• **WHAT YOU NEED TO DO**
Write out all the records exactly, and keep any images out.

• **SOURCE INFORMATION**
──────────────────────────────
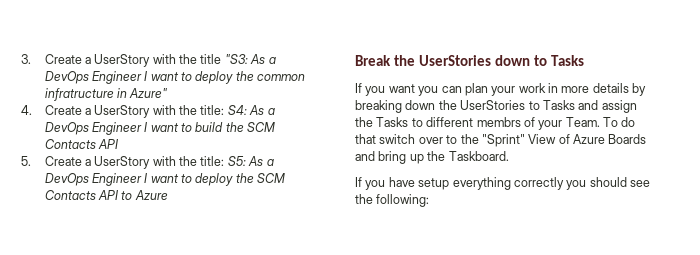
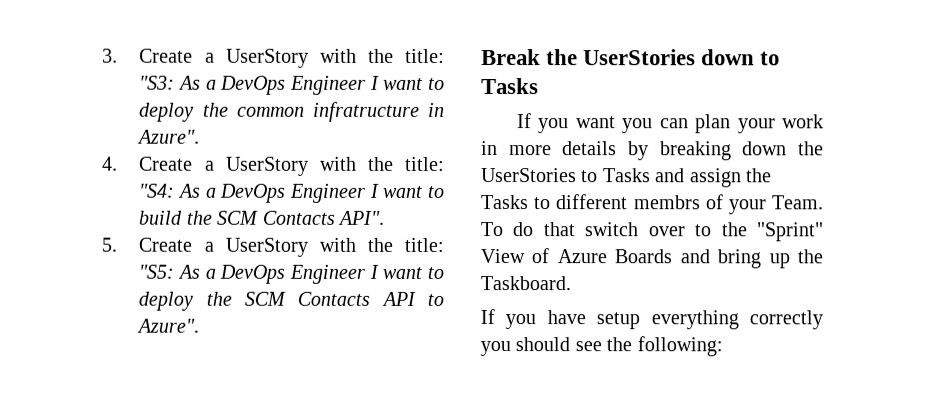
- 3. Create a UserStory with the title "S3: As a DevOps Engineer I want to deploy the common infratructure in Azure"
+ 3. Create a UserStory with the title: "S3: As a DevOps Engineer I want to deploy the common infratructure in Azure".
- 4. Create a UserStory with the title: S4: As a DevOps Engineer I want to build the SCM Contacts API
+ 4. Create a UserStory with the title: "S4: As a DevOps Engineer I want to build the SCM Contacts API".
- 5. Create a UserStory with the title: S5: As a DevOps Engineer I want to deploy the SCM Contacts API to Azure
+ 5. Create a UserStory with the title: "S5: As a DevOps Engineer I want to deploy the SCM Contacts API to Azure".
──────────────────────────────
• **SOLVED EXERCISE**
- 3. Create a UserStory with the title "S3: As a DevOps Engineer I want to deploy the common infratructure in Azure"
+ 3. Create a UserStory with the title: "S3: As a DevOps Engineer I want to deploy the common infratructure in Azure".
- 4. Create a UserStory with the title: S4: As a DevOps Engineer I want to build the SCM Contacts API
+ 4. Create a UserStory with the title: "S4: As a DevOps Engineer I want to build the SCM Contacts API".
- 5. Create a UserStory with the title: S5: As a DevOps Engineer I want to deploy the SCM Contacts API to Azure
+ 5. Create a UserStory with the title: "S5: As a DevOps Engineer I want to deploy the SCM Contacts API to Azure".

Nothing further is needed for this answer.